→ **PROBLEM REQUIREMENTS**
Only the text belongs in the answer: every line of the records below, transcribed exactly.

→ **RECORD SET**
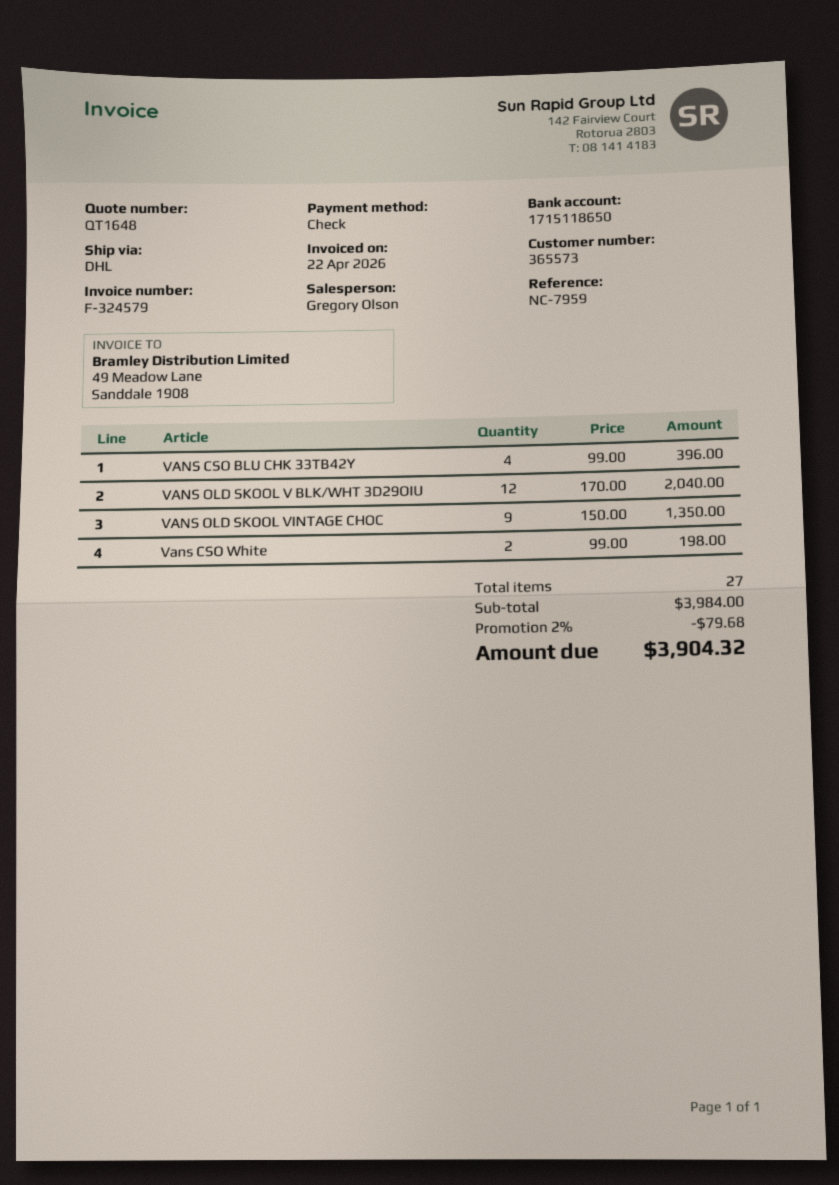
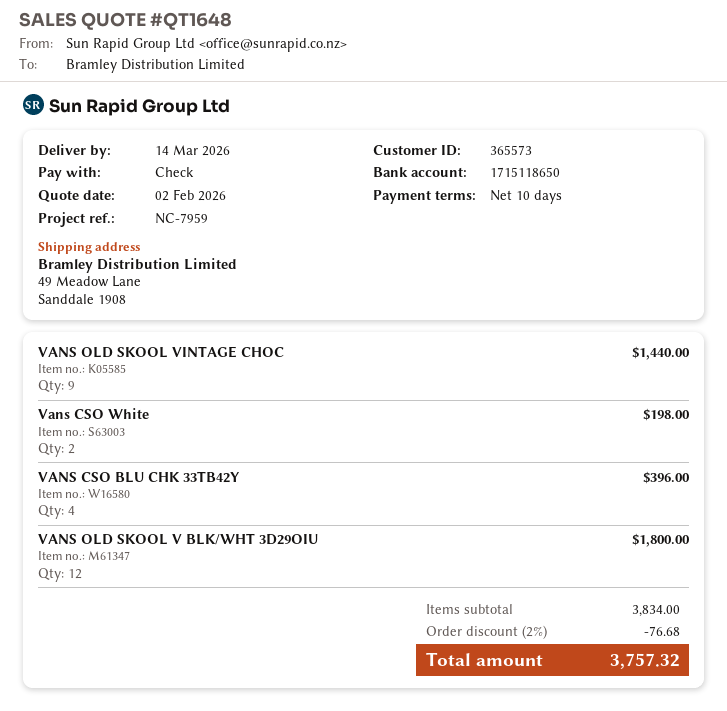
VANS OLD SKOOL V BLK/WHT 3D29OIU: 12 for 2040.00 -> 12 for 1800.00
VANS OLD SKOOL VINTAGE CHOC: 9 for 1350.00 -> 9 for 1440.00
subtotal: 3984.00 -> 3834.00
discount: 2% = 79.68 -> 2% = 76.68
total: 3904.32 -> 3757.32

→ **ANSWER TO THIS EXERCISE**
VANS OLD SKOOL V BLK/WHT 3D29OIU: 12 for 2040.00 -> 12 for 1800.00
VANS OLD SKOOL VINTAGE CHOC: 9 for 1350.00 -> 9 for 1440.00
subtotal: 3984.00 -> 3834.00
discount: 2% = 79.68 -> 2% = 76.68
total: 3904.32 -> 3757.32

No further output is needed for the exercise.